- Summer 2020
Syllabus Description:
Pol S 464 —Politics of the American Criminal Justice System:
Race and the Carceral State
University of Washington
Summer 2020
Mon-Thu, 9:10-11:50AM
Instructor: Sean Kim Butorac, sbutorac@uw.edu Office Hours: Mon & Thu, 12-1PM
Course Description & Objectives
The United States imprisons more people than any other nation. More than 2.2 million Americans (1 in every 110) are behind bars, and another 4.7 million are on probation or parole. The effects of mass incarceration are racially disparate—although Black people constitute on 13% of the U.S. population, they account for 40% of the U.S. prison population. The depth and scope of these punitive developments have led many scholars to term this range of practices, policies, public and private institutions, “the carceral state.” But where did the carceral state come from? How was it created and by whom? What forms does it take and how far does it extend? How have punitive policy and our shared understandings of criminality informed the making of racial categories? How have the citizens and activists disproportionately targeted by the carceral state responded to its development?
This course tackles these questions into two parts.
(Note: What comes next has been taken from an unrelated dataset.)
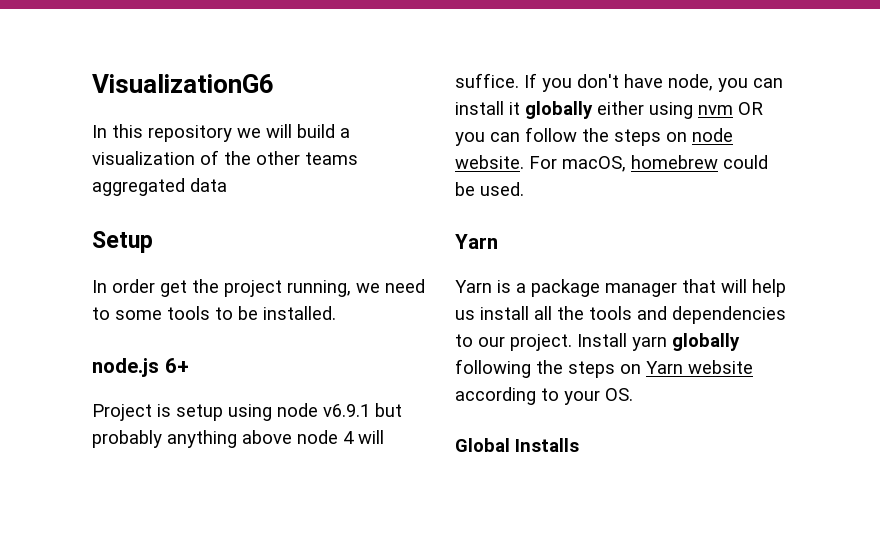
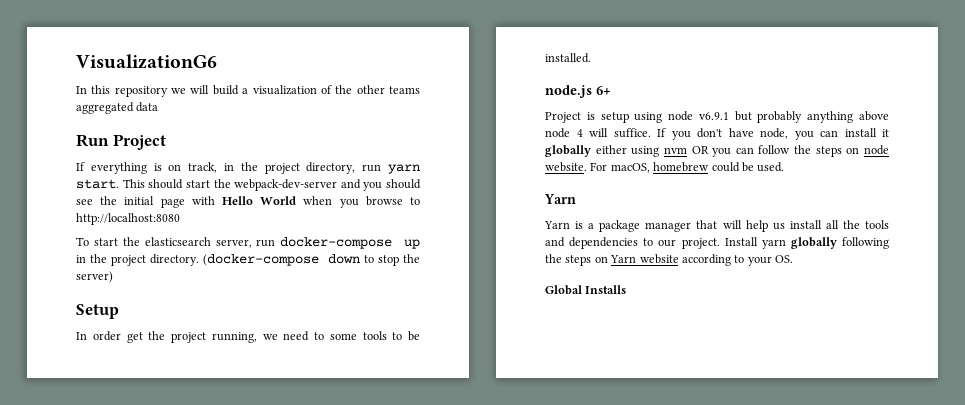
+ Run Project
+ If everything is on track, in the project directory, run yarn start. This should start the webpack-dev-server and you should see the initial page with Hello World when you browse to http://localhost:8080
+ To start the elasticsearch server, run docker-compose up in the project directory. (docker-compose down to stop the server)

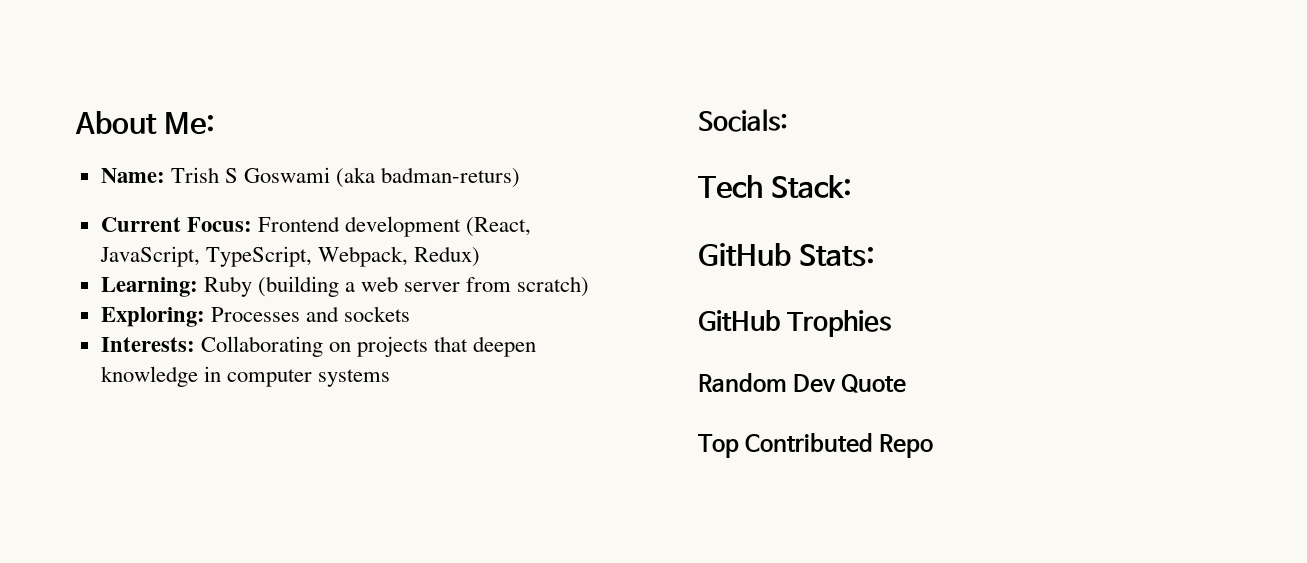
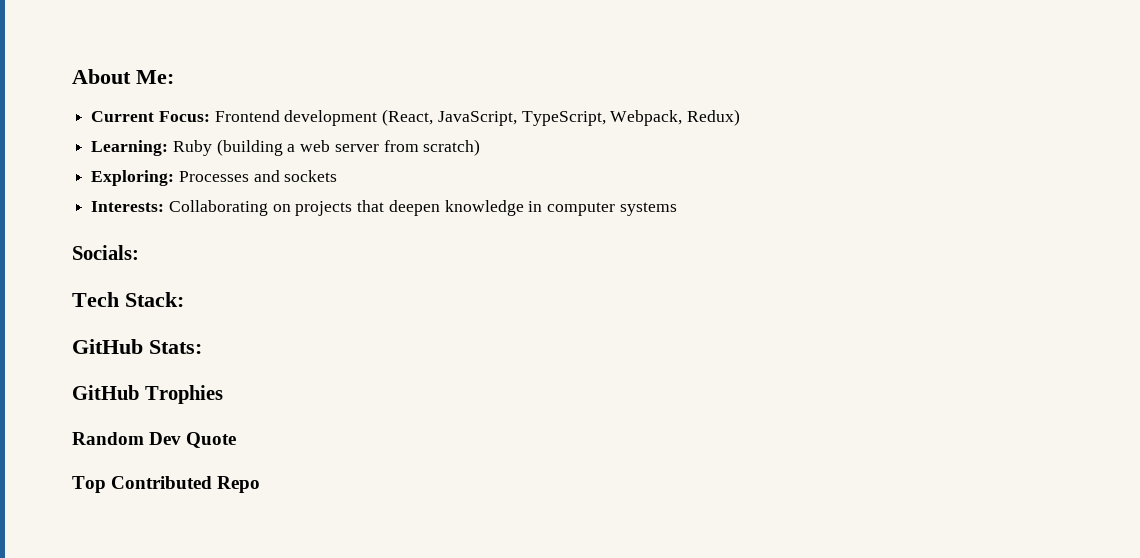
- Name: Trish S Goswami (aka badman-returs)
The first half is devoted to tracing the rise of the carceral state from the Antebellum Era, through Reconstruction and the Civil Rights Era, up to the War on Drugs. This unit draws out the racialized dimensions of crime and punishment in the United States, exploring the relationship between punitive policy, institutional development, and race-making. The second half of the course seeks to understand the varied ways that the individuals, groups, and communities disproportionately targeted and affected by these developments have resisted the carceral state. To that end, we explore slave resistance in the Antebellum Era, early NAACP mobilization against lynching, prison activism during the Civil Rights Era, and the genesis of Black Lives Matter. In exploring these developments, our objectives are as follows:
- To track and delineate the history of mass incarceration in the United States and its relationship to the history of black politics and black political mobilization.
- To explore the relationship(s) between racial formation, institutional development, and democratic political engagement, focusing on the ways in which these processes inform and subvert each other.
- To strengthen our argumentative writing, speaking, and command of English prose through careful and sustained practice.